Il faut voir ce qu’est devenu une plage, dans un pays développé comme le mien: on y retrouve encore des gamins -certes devenus majoritairement grassouillets depuis cinquante ans- qui courent après des ballons, quelques odeurs de grillades, des Suisses allemands... Mais ce qui a réellement changé, ce sont les boombox, ces haut-parleurs portatifs qui nous imposent sans répit de la pop sucrée, du rap sous autotune ou de la dance vaguement latino. J’ai même repéré un groupe de beaufs, parfaitement paisibles, qui se relaxaient en écoutant du Metalcore dans leur coin. Rien de tel que des gens qui hurlent à la mort pour se détendre au bord du lac.

Il y a aussi des gens qui me lisent sans s'abonner en enfer.
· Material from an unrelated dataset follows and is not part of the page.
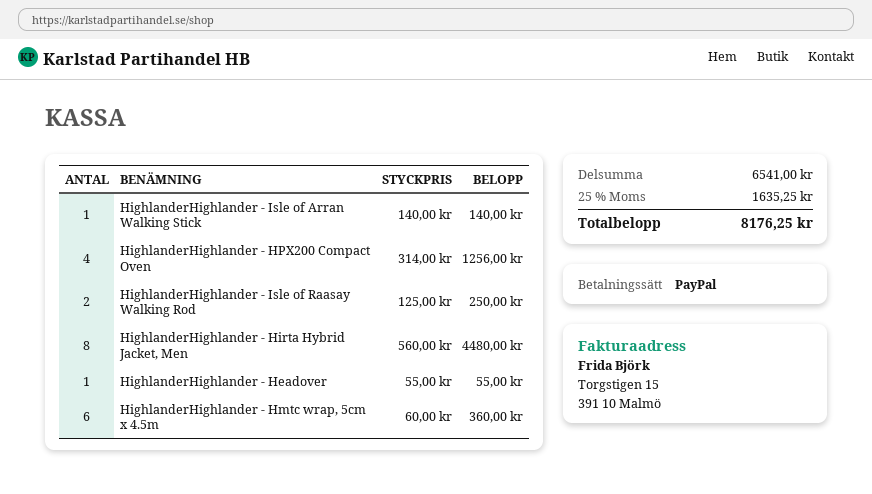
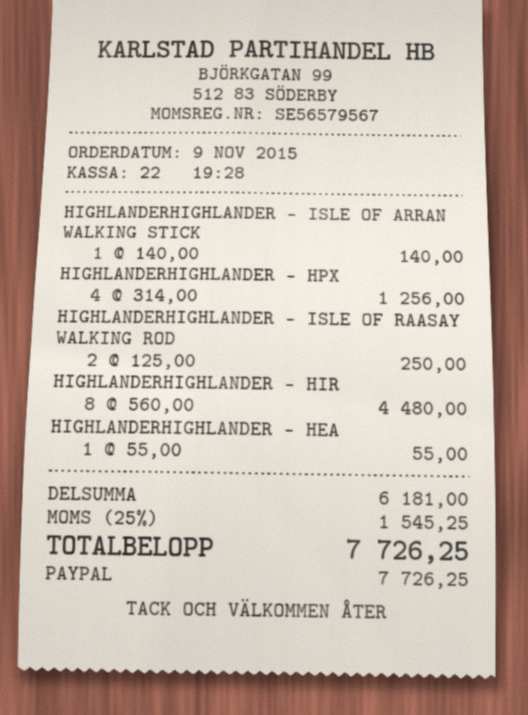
HighlanderHighlander - Hmtc wrap, 5cm x 4.5m: 6 x 60.00 = 360.00 -> none
subtotal: 6541.00 -> 6181.00
tax: 25% = 1635.25 -> 25% = 1545.25
total: 8176.25 -> 7726.25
Et j’ai pensé à cette phrase de Bernanos : « Un monde gagné pour la Technique est perdu pour la Liberté ». Les majuscules sont de lui, je ne sais pas trop pourquoi il les met, mais enfin ça se trouve dans « La France contre les robots », sorti en 1945. Une autre phrase célèbre du bouquin est la suivante : « On ne comprend absolument rien à la civilisation moderne si l’on n’admet pas d’abord qu’elle est une conspiration universelle contre toute espèce de vie intérieure. »

Détruire la vie intérieure

J’aime bien ce mot de « conspiration ». La traque actuelle au « conspirationnisme », dans la plupart des médias progressistes - ceux qui nous racontent chaque jour l’émergence d’une nouvelle pratique sexuelle inclusive et vegan - me semble en effet masquer une réalité qui est sous nos yeux et que plus grand monde ne souhaite voir depuis Bernanos. La destruction constante de tout ce qui, d’une manière ou d’une autre, nous permettait de garder une vie intérieure riche : le silence, les bruits de la nature, des enfants...Tous ces sons, aujourd’hui, ont été absorbés par le fun. Non pas par des styles musicaux plus ou moins valables, mais par leur mélange par boombox interposées. C’est-à-dire qu’une plage saturée de petits haut-parleurs va voir fusionner les sons qui en sortent, et qui se transformeront en gloubi-boulga de rythmes qui couvrira tout. On s’emmerde tous, mais en rythme.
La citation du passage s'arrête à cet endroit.